Beyond content: Improving access and reach
Content strategists will tell you that “content is the user experience”. Relevant and informative content always plays a key role in building trust and retaining your audience, but is it enough these days? AI tools are now spitting out content faster than we can read it, and influencers are flooding social media with daily content.
Here’s how to make your content work harder, go deeper with your content strategy, and ensure the best possible accessibility so all this investment doesn’t go to waste.
Content might be king, but context is queen.
HCP journeys are not linear - their needs change daily with their environment and context. Monday can be all about team management, while the rest of the week focuses on surgery, outpatient clinics, or clinical trial design.
Buying a drill bit is a great analogy. We don’t want a hole in our wall; we want to hang a frame. HCPs don’t want to read prescription information, they want to better support their patient with their treatments. Always frame your content to match a real-life context.
Understanding and defining your audience should always be your first step. This will help you prioritise the format and topics for each channel. There is no need to aim to own all possible channels; rather, focus on excelling in a few. Just because you can create content for every channel doesn’t mean you should.
Once defined, create content that can fit multiple contexts by matching a channel’s typical interaction model or dialling up or down the level of detail, but always remember to contextualise your content using real-life events.
If a tree falls in a forest and no one is around to hear it, does it make a sound?
You’ve managed to get your audience to your website. Your content is perfect, meeting and exceeding HCP needs and expectations, but how accessible is it to them? How easily can HCPs find, access, and consume your content?
Optimisation of your content and platform for high usability and accessibility is one of the lowest-hanging fruits on your prioritisation list and will provide the highest ROI. Investing in usability testing and an accessibility audit will identify blockers between your audience and your content. Actioning on usability insights is often straightforward and cost-effective as you focus your resources on specific problems in your journey.
Although crucial, increasing motivation is expensive as it requires a long-term investment in understanding your audience and its needs. On the other hand, reducing the effort in taking action will instantly increase access, as HCPs will require less time and effort to “just check if this is what I’m looking for”. For example, reducing the number of clicks to only one required action per step, following WCAG accessibility standards.
Consider using established benchmarking metrics such as Customer Effort Score or System Usability Scale to measure the accessibility and usability of your platforms or services. Measuring effort can be a great way to learn what works and apply it to other services or platforms.
It's easier to love a brand when the brand loves you back
Although branding within life sciences isn’t the same as branding for lifestyle brands, trust is still a fundamental part of building your brand identity. HCPs are still subject to behavioural science techniques - anchoring, rewarding, and loyalty still apply, and you should spend a healthy part of your budget developing your brand loyalty.

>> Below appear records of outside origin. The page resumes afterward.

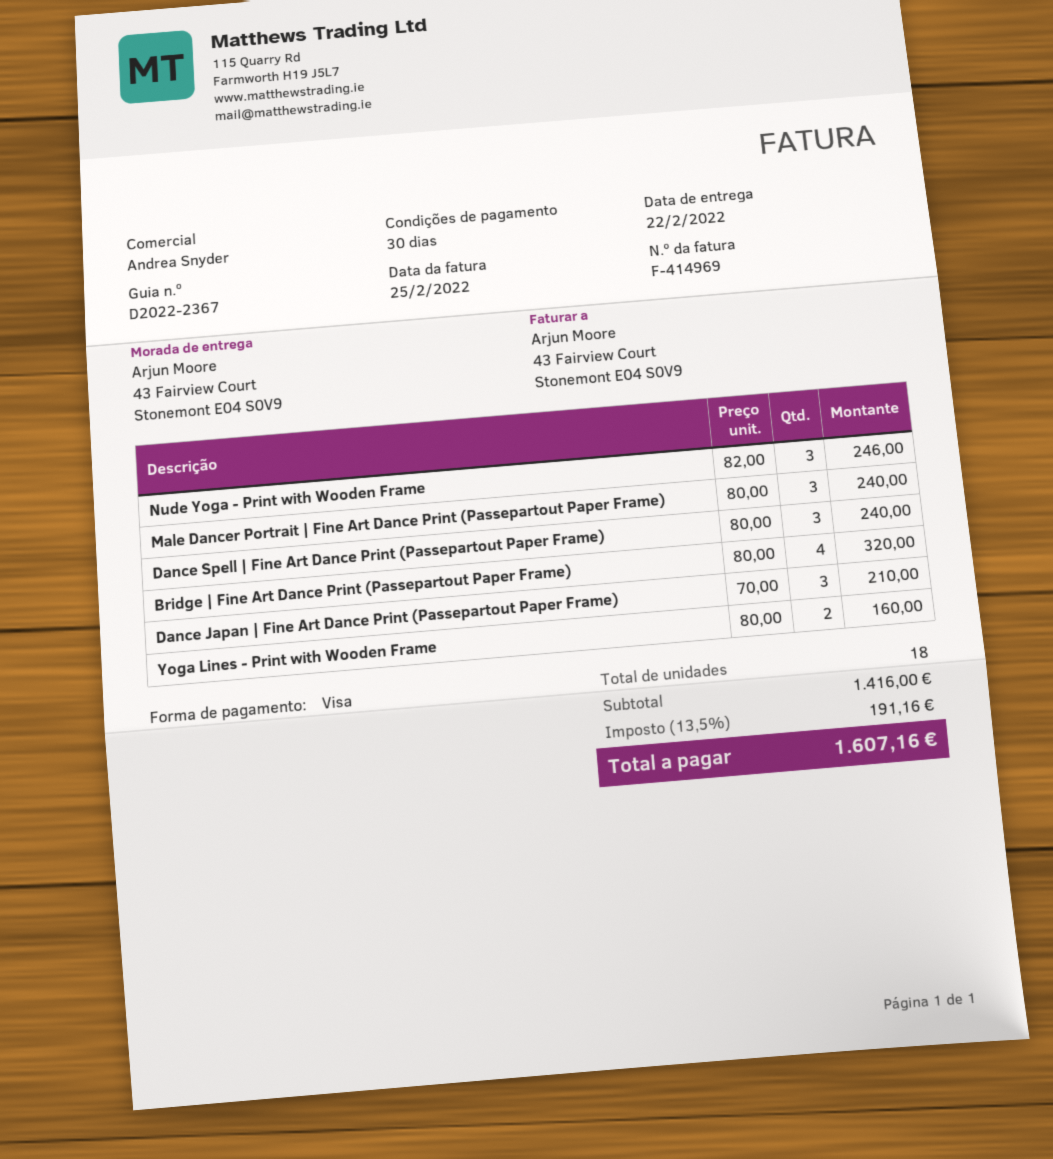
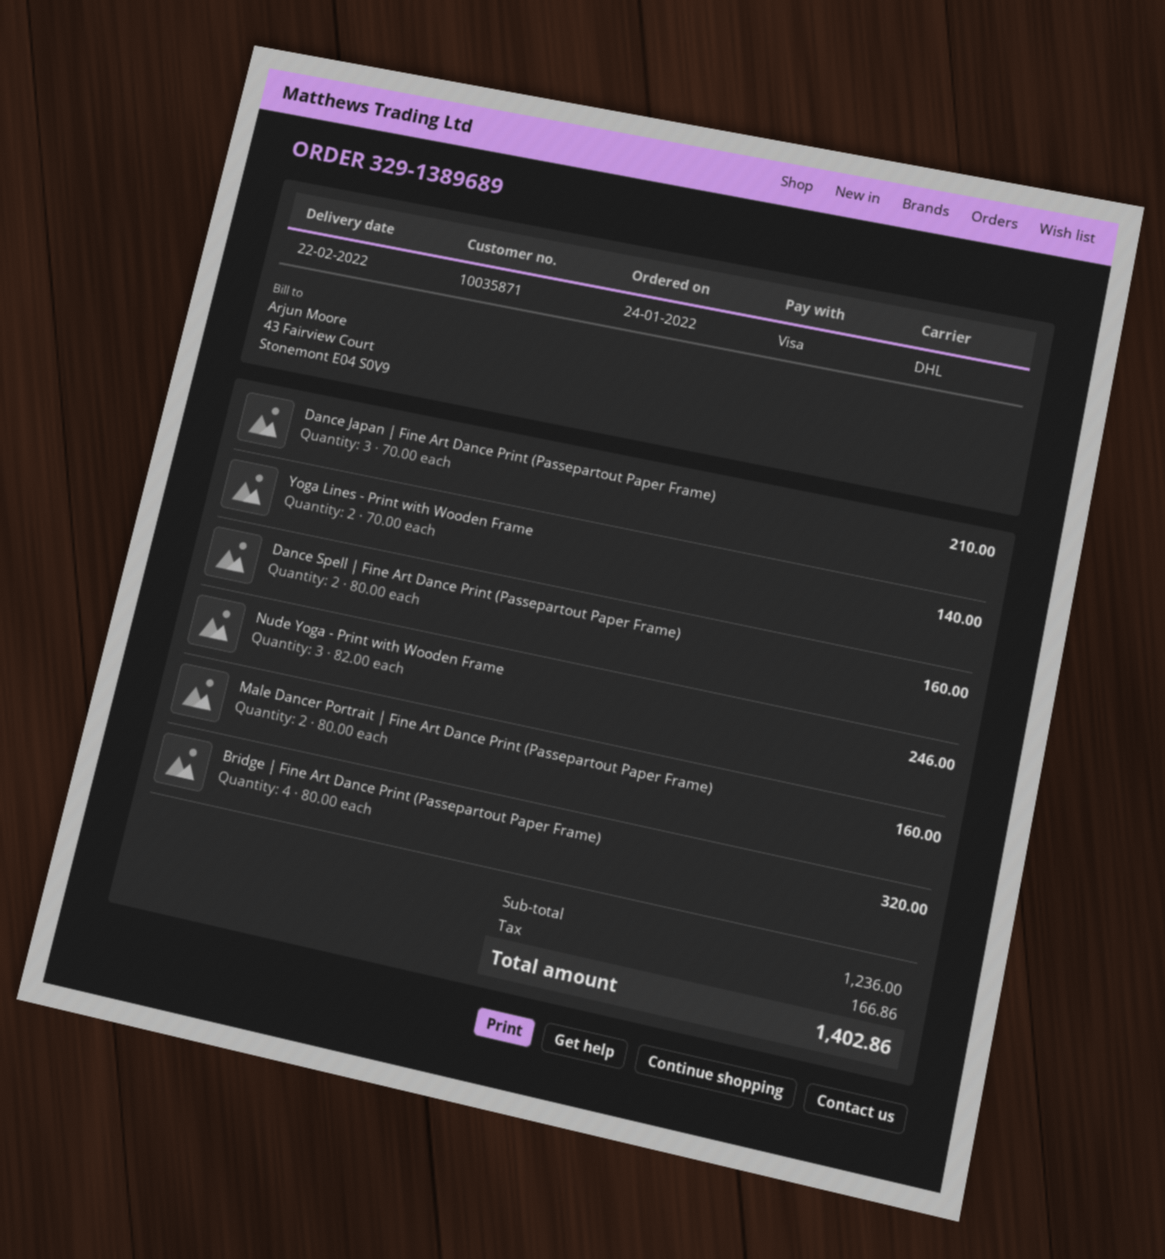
Male Dancer Portrait | Fine Art Dance Print (Passepartout Paper Frame): 3 x 80.00 = 240.00 -> 2 x 80.00 = 160.00
Dance Spell | Fine Art Dance Print (Passepartout Paper Frame): 3 x 80.00 = 240.00 -> 2 x 80.00 = 160.00
Yoga Lines - Print with Wooden Frame: 2 x 80.00 = 160.00 -> 2 x 70.00 = 140.00
subtotal: 1416.00 -> 1236.00
tax: 191.16 -> 166.86
total: 1607.16 -> 1402.86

Brand loyalty in pharma isn’t only demonstrated through efficacy and reps. HCPs have to continuously acquire knowledge; it is a professional requirement. This ensures that they can make better medical decisions and improve their practice. Your capacity to support and help HCPs improve their skills and knowledge and feed their passion is an effective way to create a positive connection to your brand.
As Seth Godin said, “It's easier to love a brand when the brand loves you back”, which brings us to the issue of consent in pharma. A major blocker to putting relevant content in front of HCPs, at the right time, in the right context, is consent. Consent is the key to your omnichannel strategy: without it, there isn’t any omnichannel strategy, as you will be operating blind. Consent is the mutual agreement between two parties, and in the digital world, it materialises with an exchange of data. You provide an excellent service, and HCPs will pay with their consent.
Think about your profession: you are likely to be looking to improve at your job and learn from your peers. The same principle applies to HCPs. Position your brand as their best career partner, by creating services and products that help them progress, from improving their leadership skills to designing better clinical trials, or developing new skills with emerging technologies.
Show that you’re here to listen and support, lead with medical content, not commercial, and support the medical community, and consent will follow.
Remember that HCPs are also most likely to direct patients to your content, either to consume in their own time or to clarify its meaning during a consultation. Gaining HCPs’ trust will most likely extend your content reach amongst patient audiences, too.
Learn, create, measure, repeat.
You’ve learned your audience's needs, understood the context, and have a frictionless journey. How do you know what is performing or not?
Traditional digital marketing metrics are often defined by time spent on a page, bounce rate, or page views. Instead, think about content as an enabler. What are you expecting your audience to do next? Share patient material, order samples, prescribe to a different patient group, or debate with their peers?
Some metrics will only be accessible through qualitative research, but quantitative insights can still be collected with relevant calls to action or A/B tests within your content.
Final words
AI-generated content is about to change the rules of content strategies by taking over many of our tasks. Everybody will soon be able to release content faster than ever. The only thing left is our emotional intelligence, our capacity to empathise with our audience. Your ability to make every interaction genuine and relevant will create trust and consent, two values that will soon be the key to reaching your audience.